Categories structure and URLs stability

What is the ODP policy concerning categories structure - and therefore URLs - stability?
Since ODP taxonomy is the largest freely available on the Web, one could consider using the categories' URLs as "Published Subject Indicators" (PSI) as defined in Topic Maps specifications.
See more about that PSI question at:
www.oasis-open.org/committees/tm-pubsubj/

This is BTW an OASIS Technical Committee I'm chairing, and I was wondering (also as a former editor) if there is any awareness/interest at all in the ODP community in that matter?
 

hutcheson

Curlie Meta
Joined
Mar 23, 2002
Messages
19,136
How static does a PSI have to be? Obviously, things like the Dewey Decimal System and Library of Congress topic lists are always in a state of flux -- they print new editions every few years, and pile up thousands of changes in between times. My suspicion is that the ODP is more fluid, but surely, even so, you (anyone) could periodically grab a copy of the RDF and anoint it "version xxx.xxx"
 

Thanks hutcheson for your first reply. More precisions.

Yes, a PSI needs to be as stable as can be - whatever that means in the Web universe - at least till next week ...
That means the *URI* has to be stable, because it will be used by topic maps and/or any kind of semantic agents as a subject identifier. The resource the URI resolves to (the subject indicator) can have some "fluidity" - as you call it - in its content, as conception of the subject evolves. But unfortunately, very often in the Web universe, resources (and subjects they describe) are more stable than their URIs. Subjects can be moved in the taxonomy without really losing their identity, if URIs include the taxonomy in their very syntax.

If e.g. category http://dmoz.org/Science/Astronomy/Solar_System/Sun
is moved to http://dmoz.org/Science/Astronomy/Stars/Sun

in fact it does not change the subject of the category - Sun is the only star in the Solar System, right? - that means the indexed resources will be the same, but the URI has changed, so the PSI is somehow broken. In fact we will have now two PSIs for the same subject, in different versions ...

Please note there is no standard nor even sustainable ready-made solution for that at the moment. It's a core issue we're discussing it in the TC, and that's why we are sort of auditing managers of existing taxonomies to see how they feel about it, and would be very happy to see ODP community jump into the debate.

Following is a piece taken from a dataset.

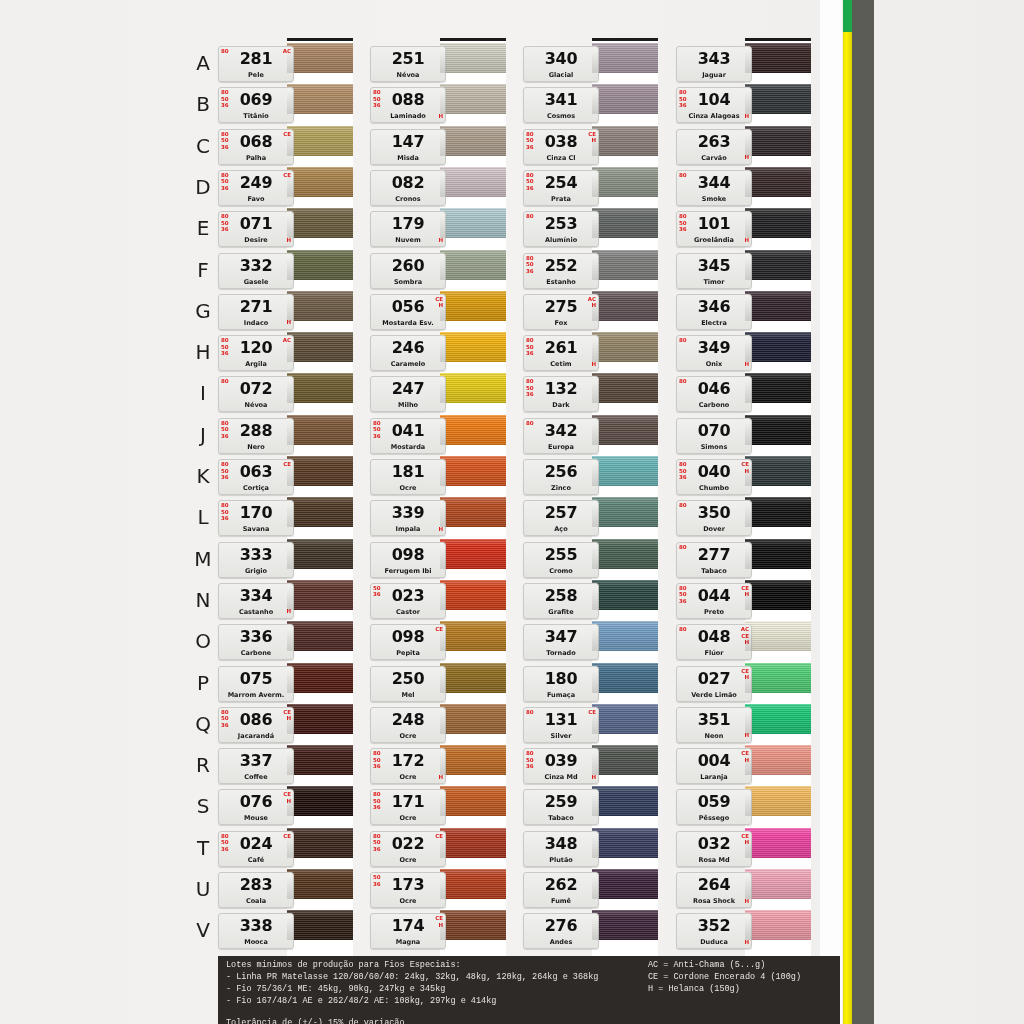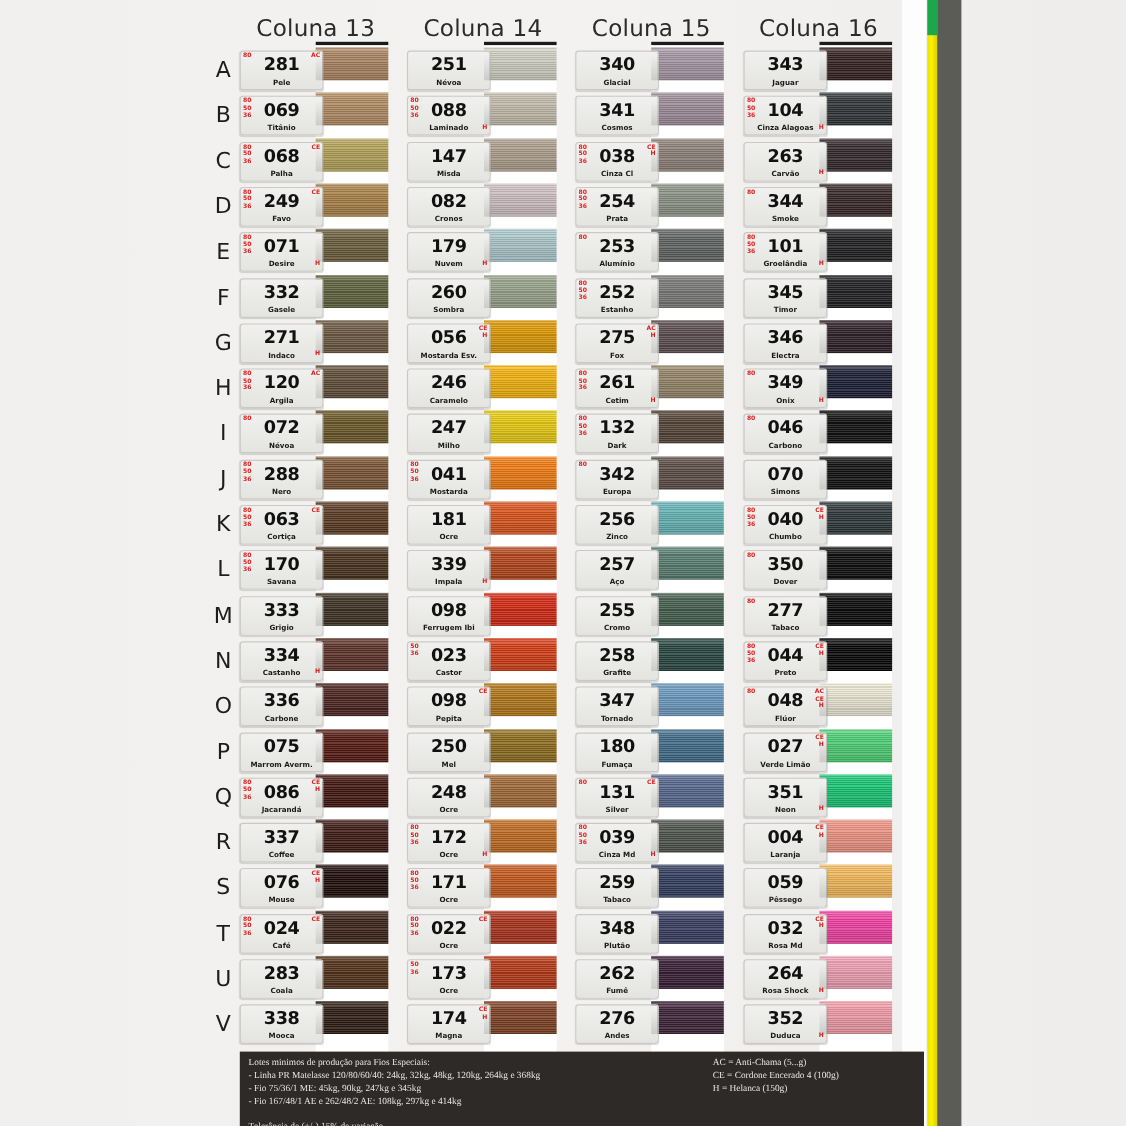"Coluna 13" div.headers { html: <div> <div>Coluna 13</div> <div>Coluna 14</div> <div>Coluna 15</div> <div>Coluna 16</div> </div> -> none }
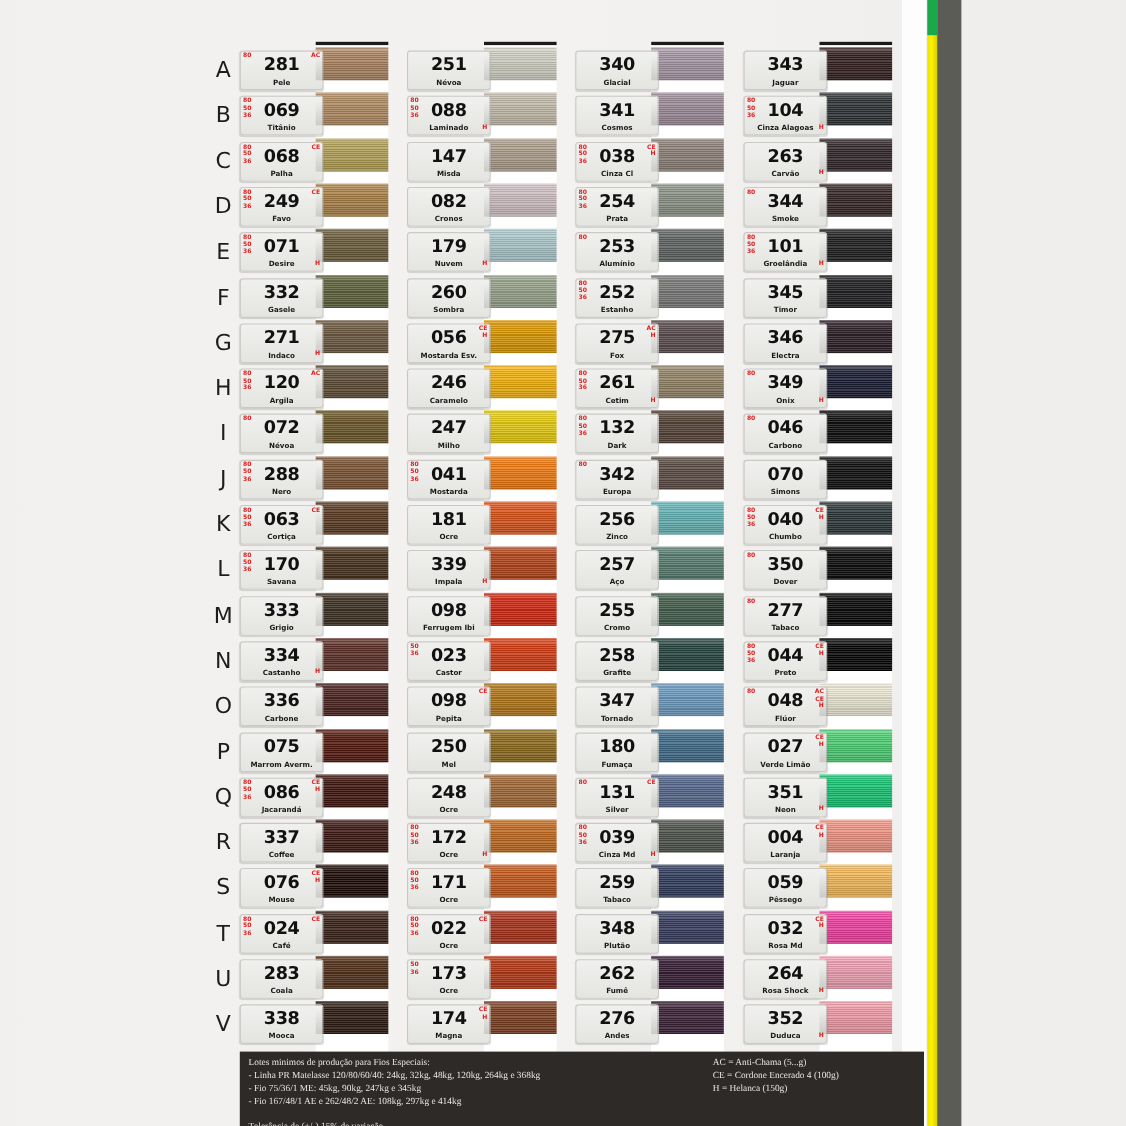"Lotes minimos de produção para" .footer .fl { font-family: Liberation Serif, serif -> Liberation Mono, monospace }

My personal view is that categories of which subject seems well-identified and declared stable (say at meta-editor level) could be attached e.g. simplified PURL that will redirect to the actual category. For example the identifier of the above quoted category could be something like http://purl.org/dmoz/astronomy/sun

Concerning other classifications. As you point out, e.g. DDC and LoC are also evolving, but they care about versioning themselves, they don't rely on anyone else for publishing versions. OTOH so far they have no addressable identifiers (URIs), although some people at LoC at least are aware of the issue and are thinking about publishing some subjects with URI identifiers.
 

>>If e.g. category http://dmoz.org/Science/Astronomy/Solar_System/Sun
is moved to http://dmoz.org/Science/Astronomy/Stars/Sun

In this case the system sets an automatic redirect from the original (old) URL to the current (new) URL. That's why we have an internal function called "catmv" that only a selected group of more experienced editors can perform.

You can try it clicking on http://dmoz.org/World/Italiano/Regionale/Europa/Italia/Geografia/ which has ben recently renamed to http://dmoz.org/World/Italiano/Regionale/Europa/Italia/Mappe_e_Vedute . You will be automatically redirected to the current (new) category.

I guess this partially answers your question ?
 

Hello Ettore

The redirecting feature is great. I did not know about it, although I've been an editor for a while, but that was 2 years ago. Either I forgot, either it was not available at the time.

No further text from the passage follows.